Una delle ipotesi migratorie tuttora più diffuse, nonostante le migliori intenzioni del legislatore nel creare delle procedure che consentano all'immigrato sin dall'inizio di regolarizzare la propria posizione di soggiornante in Italia, è quella di intere famiglie di stranieri trapiantate in Italia (e in parte qui costituite) in stato di assoluta clandestinità: la situazione tipica è quella di marito e moglie irregolari, che abbiano un figlio in età scolare o ne diano alla luce uno mentre sono già nel Belpaese (in quest'ultimo caso, si tratta per lo più di evento strumentale all'ottenimento di un titolo di soggiorno provvisorio, quello per cure mediche/gravidanza, giacchè appunto la donna, e con lei il marito, avrà un permesso di soggiorno a cagione del suo stato interessante per il periodo della gravidanza stessa e per i sei mesi successivi alla data effettiva del parto).
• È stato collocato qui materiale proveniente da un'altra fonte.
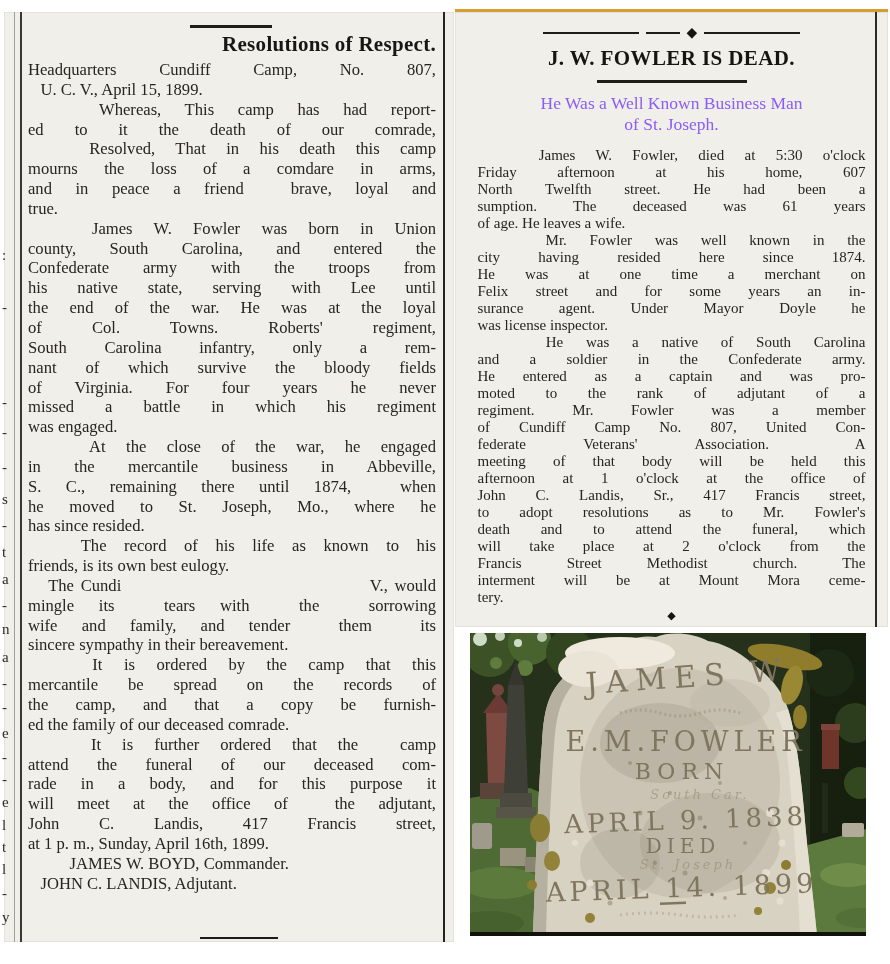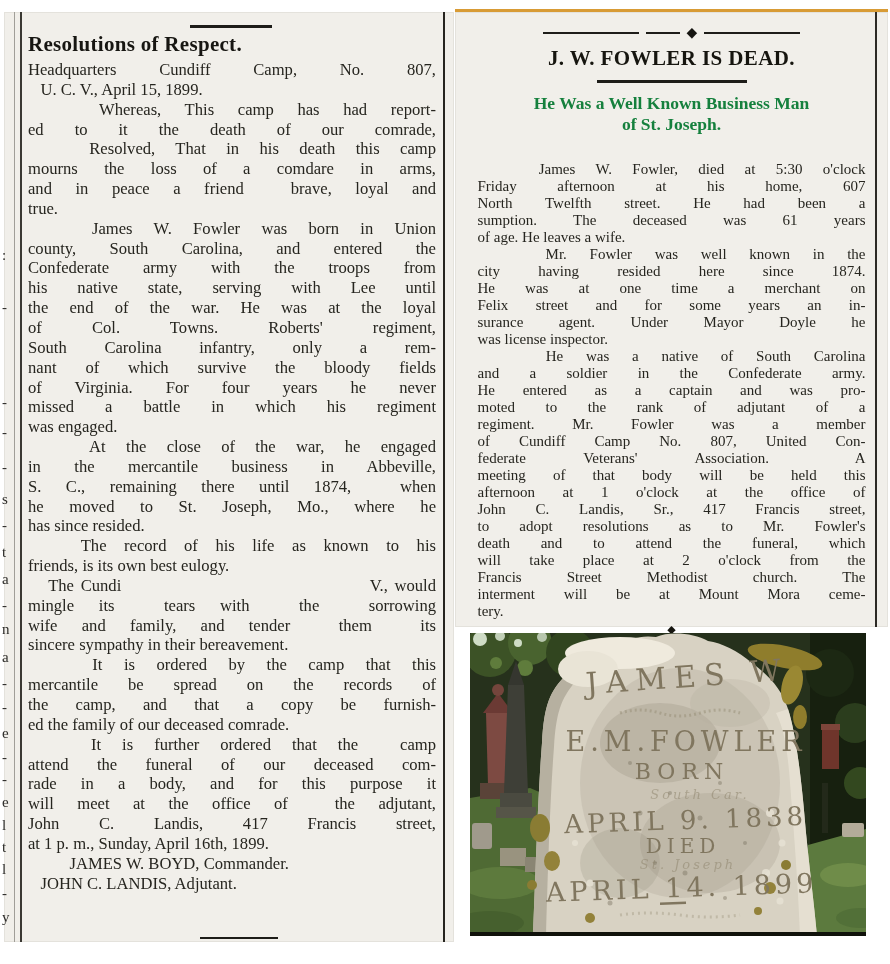"Resolutions of Respect." .headline-l { text-align: left -> right }
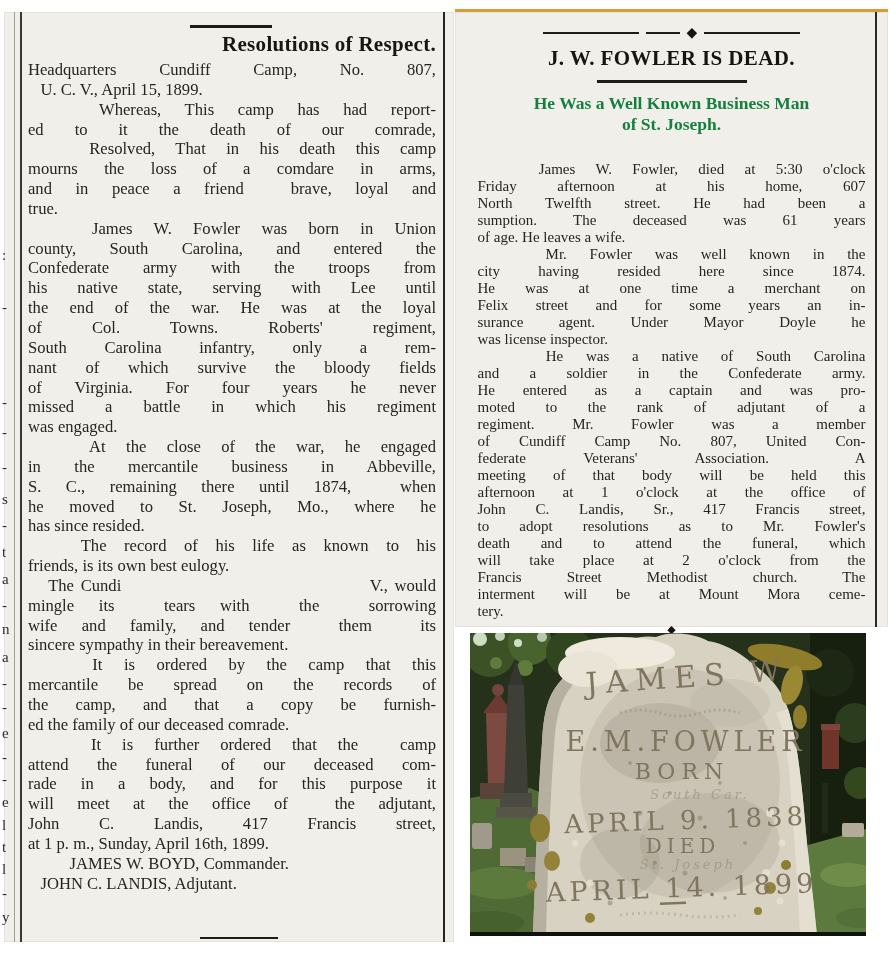"He Was a Well Known" .subhead { color: #15803d -> #8b5cf6; font-weight: bold -> normal }
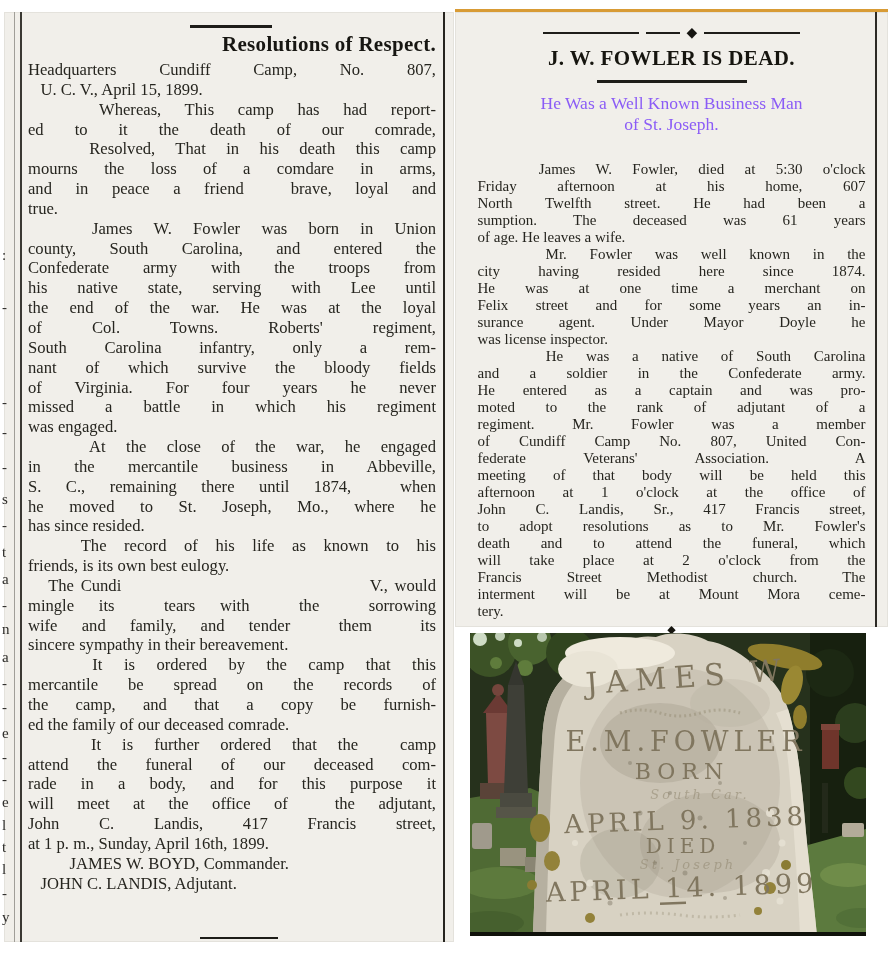"James W. Fowler, died at" .body-r { margin: 26px auto 0 auto -> 12px auto 0 auto }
Ebbene, in una situazione del genere, se è vero che da un lato (art. 19 del decreto legislativo 25 luglio 1998 n. 286) si prevede che i minori stranieri siano inespellibili, da altro lato è previsto anche che se il minore debba seguire il genitore oggetto di un provvedimento espulsivo la causa di inespellibilità del primo verrà meno: l'espulsione del minore straniero verrà disposta con provvedimento del Tribunale per i minorenni, su richiesta del Questore (art. 31, comma 4, d.lgs.).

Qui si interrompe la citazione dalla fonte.